Start of Block

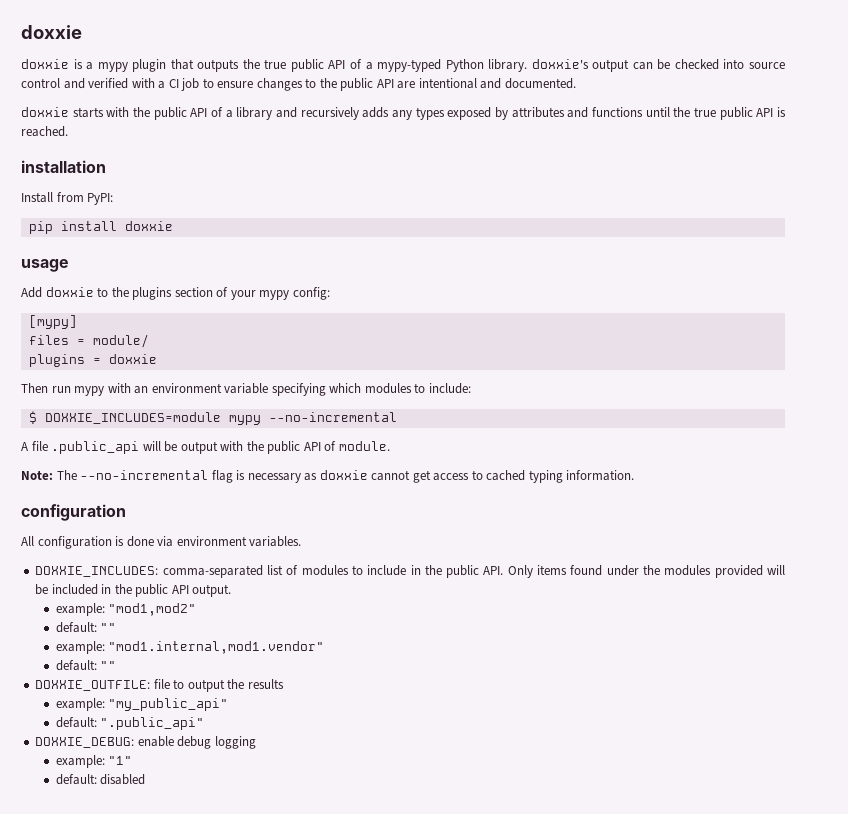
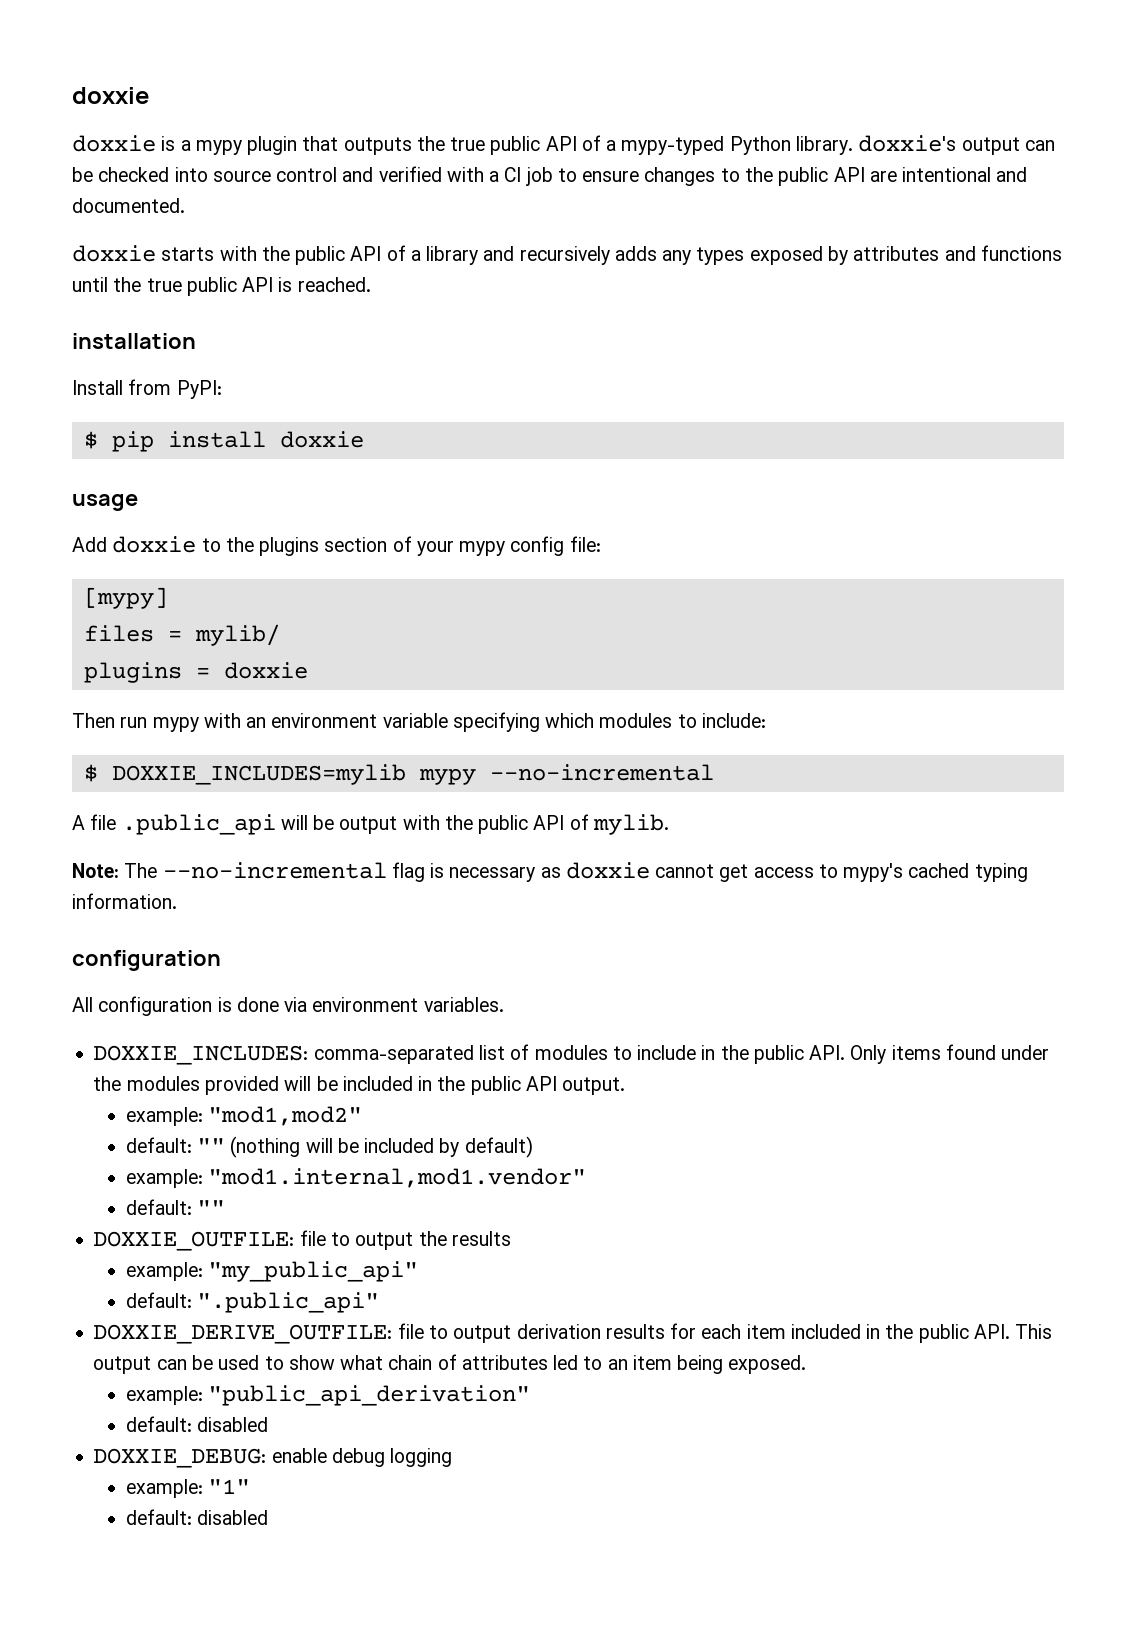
(114, 199) none -> [83,431,98,449] $
[292,287,330,300] config: -> [510,536,601,556] config file:
[92,334,149,348] module/ -> [194,624,280,646] mylib/
[44,412,221,424] DOXXIE_INCLUDES=module -> [111,764,406,785] DOXXIE_INCLUDES=mylib
[338,441,390,451] module. -> [592,814,669,835] mylib.
(483, 475) none -> [843,863,904,882] mypy's
(117, 627) none -> [230,1136,533,1158] (nothing will be included by default)
(205, 723) none -> [93,1323,1053,1344] [93,1354,807,1374] [125,1385,531,1406] [125,1416,269,1432] // DOXXIE_DERIVE_OUTFILE: file to output derivation results for each item included in the public API. This output can be used to show what chain of attributes led to an item being exposed. // example: "public_api_derivation" // default: disabled

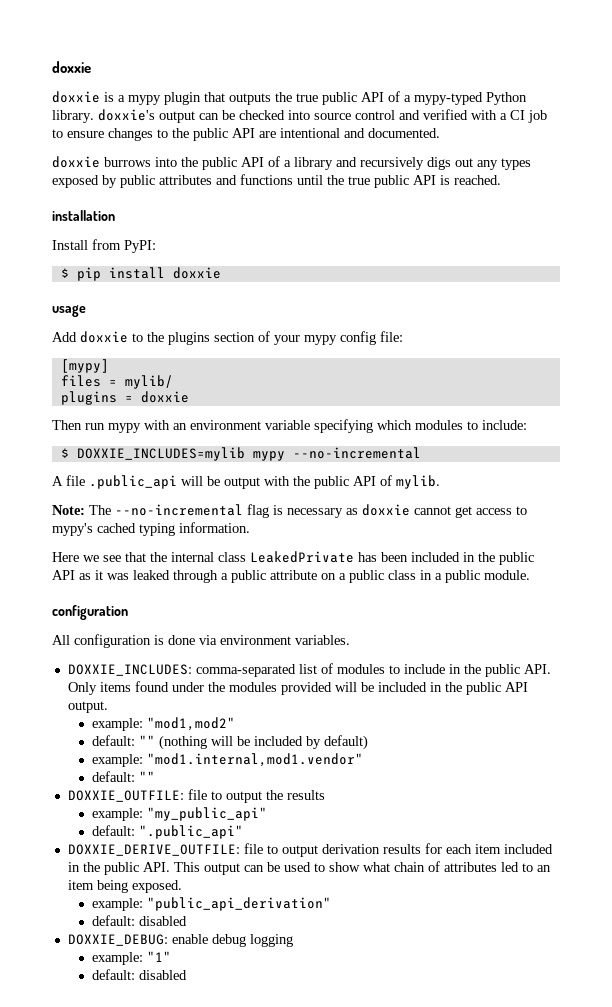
[161,246,257,261] starts with -> [104,157,177,167] burrows into
[614,246,657,261] adds -> [427,157,473,170] digs out
(848, 255) none -> [120,175,155,188] public
(177, 901) none -> [52,551,534,565] [52,570,530,583] // Here we see that the internal class LeakedPrivate has been included in the public API as it was leaked through a public attribute on a public class in a public module.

End of Block

# [Problem requirements]
The whole listing is to be duplicated verbatim, apart from its images.

# [The completed task]
(114, 199) none -> [83,431,98,449] $
[292,287,330,300] config: -> [510,536,601,556] config file:
[92,334,149,348] module/ -> [194,624,280,646] mylib/
[44,412,221,424] DOXXIE_INCLUDES=module -> [111,764,406,785] DOXXIE_INCLUDES=mylib
[338,441,390,451] module. -> [592,814,669,835] mylib.
(483, 475) none -> [843,863,904,882] mypy's
(117, 627) none -> [230,1136,533,1158] (nothing will be included by default)
(205, 723) none -> [93,1323,1053,1344] [93,1354,807,1374] [125,1385,531,1406] [125,1416,269,1432] // DOXXIE_DERIVE_OUTFILE: file to output derivation results for each item included in the public API. This output can be used to show what chain of attributes led to an item being exposed. // example: "public_api_derivation" // default: disabled

[161,246,257,261] starts with -> [104,157,177,167] burrows into
[614,246,657,261] adds -> [427,157,473,170] digs out
(848, 255) none -> [120,175,155,188] public
(177, 901) none -> [52,551,534,565] [52,570,530,583] // Here we see that the internal class LeakedPrivate has been included in the public API as it was leaked through a public attribute on a public class in a public module.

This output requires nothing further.